Above all, I want my kids to know that they are ultimately responsible for keeping their spaces clean, now and as they grow into adults. And frankly, I want them to know how to clean as well. Can I teach that while also outsourcing the work?
—The Meaning of Cleaning
It’s so fascinating which things we develop a sense of emotional responsibility around doing “ourselves,” versus which things we outsource without thinking twice about it. I had a very similar conversation with a friend who could not bring himself to take his car in for an oil change, because he felt that it was his job as a man to do his own.
There is nothing innately special about housecleaning as opposed to haircutting or tree trimming or oil changing or any one of a dozen tasks that you could technically do yourself but instead opt to pay someone else for. You and your husband both work or attend school full time, so it seems eminently reasonable to engage a periodic cleaning service. If I may make a teensy gendered comment here: It is not uncommon to find a woman having more feelings about getting a cleaner than her husband, because a woman is keenly aware of the ways society still thinks cleaning is her job.
Here’s what really matters. Treat your cleaner well. Try to hire an individual and not a service—ask for recommendations, try Thumbtack, etc.—in order to ensure that the money you pay is going to the person who actually has their hand inside your toilet. Avoid attaching the sort of emotional baggage to the act of housecleaning that has you all up in your feelings about it and passing that on to the next generation. And make sure your children know there is nothing demeaning about their labor. That’s the best way to model values.

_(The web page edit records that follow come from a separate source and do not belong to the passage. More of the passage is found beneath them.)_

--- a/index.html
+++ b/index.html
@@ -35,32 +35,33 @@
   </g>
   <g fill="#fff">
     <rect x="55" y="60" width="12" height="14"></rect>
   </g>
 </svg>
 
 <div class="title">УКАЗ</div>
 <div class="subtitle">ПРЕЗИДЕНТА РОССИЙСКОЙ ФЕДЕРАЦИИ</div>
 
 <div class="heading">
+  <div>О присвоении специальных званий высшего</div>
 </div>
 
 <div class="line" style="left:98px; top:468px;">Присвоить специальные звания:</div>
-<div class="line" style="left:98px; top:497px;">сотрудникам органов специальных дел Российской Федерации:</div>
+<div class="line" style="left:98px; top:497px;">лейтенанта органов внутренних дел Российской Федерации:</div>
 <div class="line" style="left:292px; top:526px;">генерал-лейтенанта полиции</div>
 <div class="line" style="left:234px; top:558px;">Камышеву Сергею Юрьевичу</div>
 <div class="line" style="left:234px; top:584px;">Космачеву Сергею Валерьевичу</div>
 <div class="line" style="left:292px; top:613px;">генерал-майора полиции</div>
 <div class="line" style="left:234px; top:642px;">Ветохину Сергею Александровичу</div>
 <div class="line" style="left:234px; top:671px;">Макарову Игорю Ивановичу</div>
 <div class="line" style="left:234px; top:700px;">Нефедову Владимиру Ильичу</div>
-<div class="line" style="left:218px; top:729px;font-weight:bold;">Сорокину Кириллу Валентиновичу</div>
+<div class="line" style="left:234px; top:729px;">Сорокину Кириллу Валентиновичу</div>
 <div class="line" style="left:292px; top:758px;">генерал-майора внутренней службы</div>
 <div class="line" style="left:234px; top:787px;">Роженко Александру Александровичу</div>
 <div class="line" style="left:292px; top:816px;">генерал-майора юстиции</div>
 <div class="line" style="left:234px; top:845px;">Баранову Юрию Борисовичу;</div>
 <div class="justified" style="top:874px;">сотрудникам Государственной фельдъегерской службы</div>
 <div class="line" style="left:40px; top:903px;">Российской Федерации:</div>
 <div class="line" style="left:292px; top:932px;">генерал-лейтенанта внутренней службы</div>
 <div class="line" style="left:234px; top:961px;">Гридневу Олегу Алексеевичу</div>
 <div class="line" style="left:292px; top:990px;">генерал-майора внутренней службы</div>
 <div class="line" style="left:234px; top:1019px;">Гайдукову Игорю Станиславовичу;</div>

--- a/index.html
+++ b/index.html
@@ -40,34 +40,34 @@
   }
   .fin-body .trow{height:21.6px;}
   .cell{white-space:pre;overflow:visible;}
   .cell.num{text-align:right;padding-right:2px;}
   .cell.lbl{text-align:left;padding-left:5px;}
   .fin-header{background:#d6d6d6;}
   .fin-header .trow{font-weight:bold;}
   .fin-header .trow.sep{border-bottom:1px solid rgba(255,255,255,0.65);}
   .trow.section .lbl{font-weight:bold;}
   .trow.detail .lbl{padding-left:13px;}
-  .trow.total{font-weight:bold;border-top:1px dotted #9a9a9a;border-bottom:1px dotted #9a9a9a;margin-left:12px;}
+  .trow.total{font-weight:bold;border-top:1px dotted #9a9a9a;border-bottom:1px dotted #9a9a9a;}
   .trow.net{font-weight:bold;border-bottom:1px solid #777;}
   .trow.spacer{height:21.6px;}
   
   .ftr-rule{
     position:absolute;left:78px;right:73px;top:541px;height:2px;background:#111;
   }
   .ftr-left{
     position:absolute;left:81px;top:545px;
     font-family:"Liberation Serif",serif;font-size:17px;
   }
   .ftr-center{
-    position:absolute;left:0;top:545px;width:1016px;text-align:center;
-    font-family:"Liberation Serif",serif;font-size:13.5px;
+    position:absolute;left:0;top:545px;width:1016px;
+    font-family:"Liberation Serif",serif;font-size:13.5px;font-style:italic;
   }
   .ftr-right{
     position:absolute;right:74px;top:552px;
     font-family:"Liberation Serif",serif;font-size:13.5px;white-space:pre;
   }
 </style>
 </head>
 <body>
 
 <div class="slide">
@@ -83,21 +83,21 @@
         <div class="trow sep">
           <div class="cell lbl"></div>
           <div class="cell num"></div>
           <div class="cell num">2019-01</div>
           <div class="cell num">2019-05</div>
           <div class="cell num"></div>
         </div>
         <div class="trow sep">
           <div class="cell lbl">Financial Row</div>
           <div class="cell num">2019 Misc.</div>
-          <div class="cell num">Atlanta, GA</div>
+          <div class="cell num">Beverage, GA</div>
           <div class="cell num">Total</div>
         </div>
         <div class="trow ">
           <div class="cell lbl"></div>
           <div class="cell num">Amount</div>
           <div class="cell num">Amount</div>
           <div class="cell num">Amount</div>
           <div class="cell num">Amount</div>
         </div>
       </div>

Your younger child being 1, it seems a bit premature to expect her to keep her own space tidy, but I think it’s perfectly reasonable to draw a compromise about the older child’s bedroom for now, and for the younger child’s as she grows up. Let the cleaners do your bedroom, and have you or your husband help the kids clean their own, so they can learn how it’s done.
So yes, teach them how to clean. And also teach them that sometimes when grown-ups work long hours, they hire other grown-ups to help keep things tidy. It’s honestly as simple as that, and as they get older, you can have the bigger-picture conversations about wealth and poverty that you should be having anyway, cleaners or not. Offer respect, fair pay, and good conditions—and put your own undies in the hamper.
Dear Care and Feeding,
My fiancé and I are in the process of looking for a bigger house and would like each of our children to have their own rooms if possible. We have four children between the two of us, between the ages of 5 and 11. Most five-bedroom homes around us seem to have the fifth room on a different floor than the master and other bedrooms. We are a little uncomfortable with the 11-year-old being on a floor by himself. Especially a basement, even though the ones we’ve seen are all finished and really nice. We are worried that if he doesn’t feel well in the middle of the night or something, we wouldn’t hear him. He is a good, responsible kid, and I don’t think he minds. It’s we parents who are feeling a little on edge about it! Are we being overprotective and unreasonable?
—Pleading the Fifth
Congratulations on your whole Brady Bunch situation! He’ll be fine. Your 11-year-old can absolutely make it through the night on a different floor, as long as you don’t live at Versailles. Give him a baby monitor with a “talk” button so if he feels sick he can turn it on and cough plaintively at you. My kids were on different floors from much younger ages, and the few disasters (knocked-over pots and water glasses) weren’t really things that being on the same floor could have prevented. Unless he manages to break his legs, he can come find you. Please start a wholesome family band.